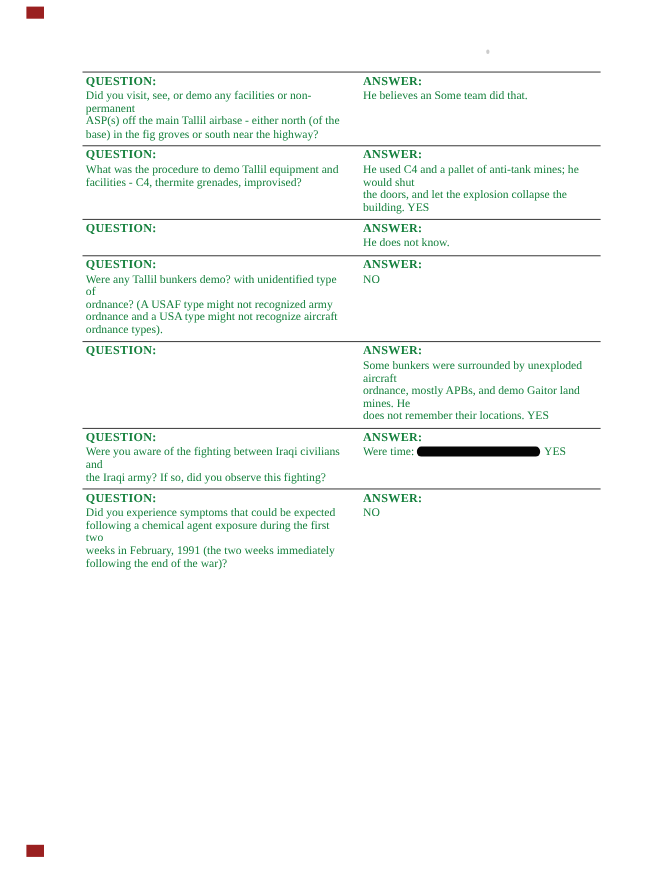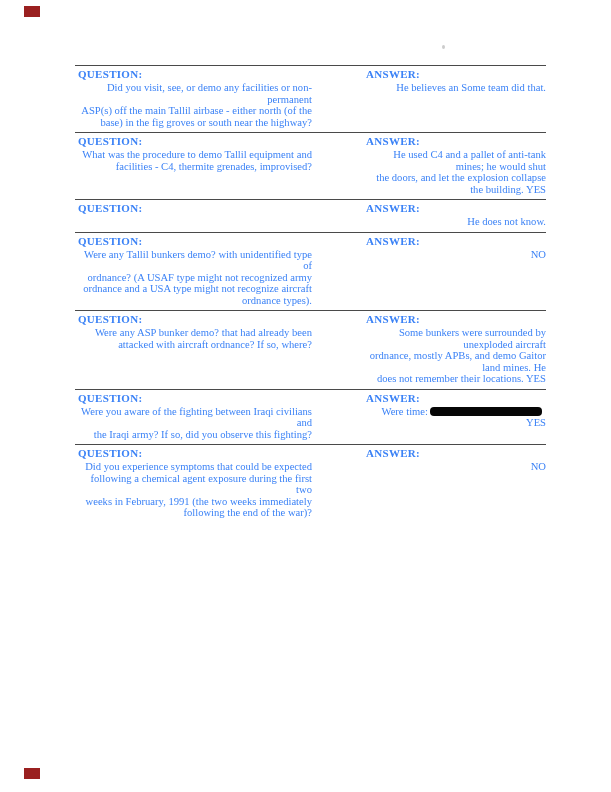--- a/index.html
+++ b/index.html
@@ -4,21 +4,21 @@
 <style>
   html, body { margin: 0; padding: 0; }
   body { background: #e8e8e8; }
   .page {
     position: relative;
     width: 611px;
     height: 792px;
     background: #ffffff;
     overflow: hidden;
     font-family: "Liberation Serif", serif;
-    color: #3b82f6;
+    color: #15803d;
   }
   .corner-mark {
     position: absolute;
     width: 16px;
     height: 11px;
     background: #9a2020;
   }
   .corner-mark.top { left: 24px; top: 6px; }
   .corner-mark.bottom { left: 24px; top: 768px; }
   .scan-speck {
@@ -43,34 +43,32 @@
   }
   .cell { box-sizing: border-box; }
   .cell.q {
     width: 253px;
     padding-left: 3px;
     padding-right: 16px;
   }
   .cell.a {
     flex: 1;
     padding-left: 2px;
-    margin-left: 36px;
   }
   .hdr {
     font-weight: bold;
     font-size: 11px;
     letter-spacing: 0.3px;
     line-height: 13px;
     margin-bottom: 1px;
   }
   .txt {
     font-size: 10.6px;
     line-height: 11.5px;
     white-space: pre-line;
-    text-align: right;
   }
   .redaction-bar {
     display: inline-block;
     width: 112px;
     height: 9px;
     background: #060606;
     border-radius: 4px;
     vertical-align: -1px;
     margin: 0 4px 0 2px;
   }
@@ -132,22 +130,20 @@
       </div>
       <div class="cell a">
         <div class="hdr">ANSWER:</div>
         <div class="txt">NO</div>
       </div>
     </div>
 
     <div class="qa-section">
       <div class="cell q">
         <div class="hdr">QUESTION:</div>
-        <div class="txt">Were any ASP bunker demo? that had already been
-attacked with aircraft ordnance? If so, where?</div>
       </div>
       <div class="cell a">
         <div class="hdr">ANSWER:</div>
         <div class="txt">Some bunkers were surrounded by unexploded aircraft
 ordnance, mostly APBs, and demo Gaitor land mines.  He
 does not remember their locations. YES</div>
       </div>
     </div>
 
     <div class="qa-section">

*WORK REQUEST*.
Identify every line above with the string "mark" in it. Copy those lines.

*COMPLETED TASK*.
   .corner-mark {
   .corner-mark.top { left: 24px; top: 6px; }
   .corner-mark.bottom { left: 24px; top: 768px; }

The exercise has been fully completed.